Maltese’s humble mission is moved forward by his attempts to conjure up small victories out of the day-to-day. ‘Rat Race’ reframes the sometimes mind-numbing routine of the working week into an opportunity to develop into a new, more audacious person. The gorgeous and spacious ‘You Deserve An Oscar’ bathes in the universal: over muted drums and rising strings, Maltese congratulates a partner – and by extension, his listeners as a collective – for waking up every morning and carrying on, despite how difficult that can be.
There’s an effortless ease to the synth-dappled arrangements of ‘Good Morning It’s Now Tomorrow’. Despite this appealing lightness, Maltese still makes space to mock his own personal pain. “Can you cook the lover’s set menu for one person?”, he questions on ‘Lobster’, as the chords race endlessly upwards. It’s a rare callback to ‘Bad Contestant’’s method of burrowing into humour to avoid sincerity, but here, he provides an added, introspective touch that’s endearing, particularly on ‘Krakow’: “And I want what I can’t have/But I don’t want what I can/And that’s the recipe for being alone”. It’s never been easier to sympathise with Maltese’s self-loathing.
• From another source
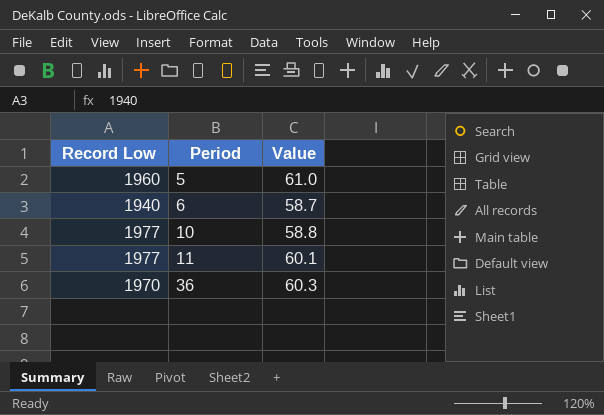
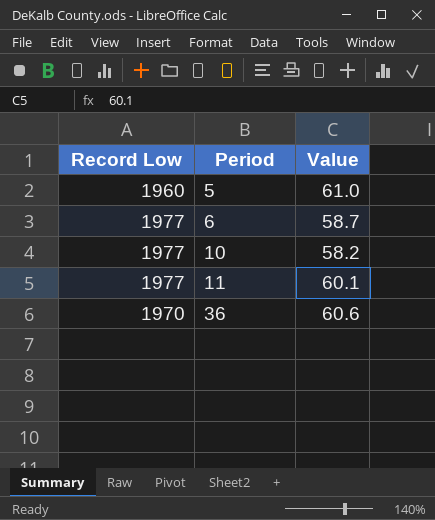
6 | Record Low: 1940 -> 1977
10 | Value: 58.8 -> 58.2
36 | Value: 60.3 -> 60.6

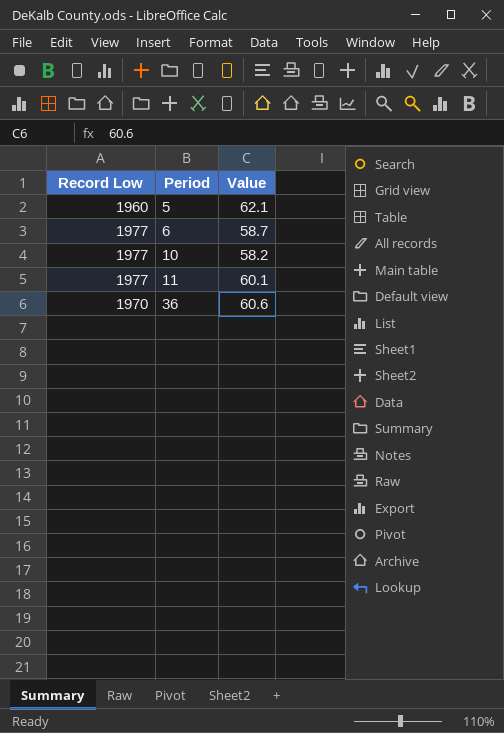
5 | Value: 61.0 -> 62.1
The most resonant moments remain the most simple and heartfelt; the vivid concept of ‘Outrun The Bear’ – which sees our narrator declare that he would offer himself up to a grizzly creature in order to save his lover – is admittedly silly on paper. But as Maltese sifts through his imagination to construct a new form of intimacy, the song translates to a celebration of the album’s overarching qualities – hope, release, and a desire to grow – all of which lead to a new beginning.